To help drivers with that job, Michelin is also looking into electronics, Miraton said, specifically a chip that can be embedded in the tyre or on the vehicle and will keep track of such information as how far the tyres have traveled, pressure spots, how heavy is the load they’re carrying, and the temperature of tyre.
This system will be more for fleets of trucks so people know when they need to be fixed or changed, Miraton said, but there could be some benefit for general consumers.
More useful for the general consumer would be the holy grail of tyre maintenance — a system that will vehicle occupants to check pressure and to inflate/deflate tyre pressure to adapt to road conditions. This already exists in some niche vehicles, but it is not slick or sophisticated enough for consumer applications yet, though Michelin hopes to make it so.

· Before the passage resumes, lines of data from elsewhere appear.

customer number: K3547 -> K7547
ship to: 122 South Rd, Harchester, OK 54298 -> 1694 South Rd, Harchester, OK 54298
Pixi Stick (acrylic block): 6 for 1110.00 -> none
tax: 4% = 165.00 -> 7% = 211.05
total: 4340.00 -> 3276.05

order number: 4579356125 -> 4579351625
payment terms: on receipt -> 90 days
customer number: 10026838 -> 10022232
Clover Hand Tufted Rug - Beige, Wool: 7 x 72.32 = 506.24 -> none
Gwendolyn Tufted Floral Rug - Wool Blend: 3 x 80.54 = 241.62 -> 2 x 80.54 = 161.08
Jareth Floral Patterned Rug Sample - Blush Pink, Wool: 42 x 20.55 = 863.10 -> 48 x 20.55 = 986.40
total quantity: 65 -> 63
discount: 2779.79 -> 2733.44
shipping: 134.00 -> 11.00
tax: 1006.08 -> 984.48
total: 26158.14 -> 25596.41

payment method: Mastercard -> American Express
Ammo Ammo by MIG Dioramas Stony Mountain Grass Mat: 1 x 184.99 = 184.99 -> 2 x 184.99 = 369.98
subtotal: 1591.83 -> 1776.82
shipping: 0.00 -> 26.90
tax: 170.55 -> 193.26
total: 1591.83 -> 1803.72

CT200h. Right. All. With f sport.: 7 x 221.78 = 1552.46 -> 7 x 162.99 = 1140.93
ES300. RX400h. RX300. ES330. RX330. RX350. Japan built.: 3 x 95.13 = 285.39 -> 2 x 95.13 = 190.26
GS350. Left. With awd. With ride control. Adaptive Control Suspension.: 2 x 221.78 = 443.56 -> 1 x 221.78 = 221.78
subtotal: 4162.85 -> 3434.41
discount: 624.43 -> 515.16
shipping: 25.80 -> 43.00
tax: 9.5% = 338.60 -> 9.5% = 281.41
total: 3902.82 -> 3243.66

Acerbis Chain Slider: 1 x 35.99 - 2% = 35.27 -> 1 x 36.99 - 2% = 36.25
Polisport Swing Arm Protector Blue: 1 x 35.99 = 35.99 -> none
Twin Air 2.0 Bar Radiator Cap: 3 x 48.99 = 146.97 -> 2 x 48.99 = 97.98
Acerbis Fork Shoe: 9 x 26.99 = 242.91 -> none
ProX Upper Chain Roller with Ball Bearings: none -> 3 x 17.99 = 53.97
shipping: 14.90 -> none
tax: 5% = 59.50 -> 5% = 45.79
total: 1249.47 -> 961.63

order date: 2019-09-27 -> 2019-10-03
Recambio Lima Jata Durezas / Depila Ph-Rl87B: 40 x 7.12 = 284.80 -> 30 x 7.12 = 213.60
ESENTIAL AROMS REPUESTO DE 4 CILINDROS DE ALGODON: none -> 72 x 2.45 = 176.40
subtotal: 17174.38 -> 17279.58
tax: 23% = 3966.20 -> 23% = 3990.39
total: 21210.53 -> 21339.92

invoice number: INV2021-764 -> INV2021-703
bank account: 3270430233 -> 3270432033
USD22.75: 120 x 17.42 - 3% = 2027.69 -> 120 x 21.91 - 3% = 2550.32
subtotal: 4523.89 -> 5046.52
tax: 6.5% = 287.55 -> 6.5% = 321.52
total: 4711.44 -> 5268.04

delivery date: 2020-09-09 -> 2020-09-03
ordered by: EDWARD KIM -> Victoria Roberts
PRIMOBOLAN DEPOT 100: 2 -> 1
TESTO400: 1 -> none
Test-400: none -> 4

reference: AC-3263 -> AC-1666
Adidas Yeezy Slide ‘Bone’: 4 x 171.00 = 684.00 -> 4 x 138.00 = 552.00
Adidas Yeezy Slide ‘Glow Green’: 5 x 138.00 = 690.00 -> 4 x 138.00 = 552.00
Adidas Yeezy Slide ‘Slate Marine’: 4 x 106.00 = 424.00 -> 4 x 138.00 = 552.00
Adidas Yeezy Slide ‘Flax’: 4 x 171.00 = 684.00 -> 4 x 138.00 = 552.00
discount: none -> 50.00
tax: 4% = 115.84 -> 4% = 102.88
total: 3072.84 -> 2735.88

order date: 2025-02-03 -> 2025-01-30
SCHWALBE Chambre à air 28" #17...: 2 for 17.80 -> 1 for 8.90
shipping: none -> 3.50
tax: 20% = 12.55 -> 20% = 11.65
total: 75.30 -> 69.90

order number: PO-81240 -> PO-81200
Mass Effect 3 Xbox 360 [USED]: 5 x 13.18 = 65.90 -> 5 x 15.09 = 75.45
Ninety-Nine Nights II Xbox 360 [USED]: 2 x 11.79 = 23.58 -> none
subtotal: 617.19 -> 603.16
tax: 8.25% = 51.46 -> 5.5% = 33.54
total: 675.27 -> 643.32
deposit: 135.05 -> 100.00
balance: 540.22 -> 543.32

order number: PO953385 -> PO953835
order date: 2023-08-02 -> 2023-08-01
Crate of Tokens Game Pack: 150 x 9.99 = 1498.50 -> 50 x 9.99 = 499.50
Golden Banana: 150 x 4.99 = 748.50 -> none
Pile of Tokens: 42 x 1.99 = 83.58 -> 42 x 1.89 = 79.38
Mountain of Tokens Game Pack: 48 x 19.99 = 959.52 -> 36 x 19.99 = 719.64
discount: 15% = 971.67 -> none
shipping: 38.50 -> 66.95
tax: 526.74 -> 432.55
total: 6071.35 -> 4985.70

On the safety front, Miraton said that Michelin is also working on technologies that would help vehicles stop in a shorter distance, and is having some success with that. Indeed, the company hopes to release a tyre for large work trucks in the near future that would shorten their stopping distance by 20 to 30 per cent.
The immediate of that will be most visible to average consumers when one of those big work trucks is trying to come to a stop behind them in their compact car.
There are also run-flats that work almost as well flat as they do when inflated and don’t require a spare, and there will be more improvement there.
Beyond that there might be the tyre without rubber that Michelin introduced at the Detroit auto show (the Tweel) and who knows what else?
If this all works out, Michelin will probably have to consider a new Latin phrase: “Nulli secundus.”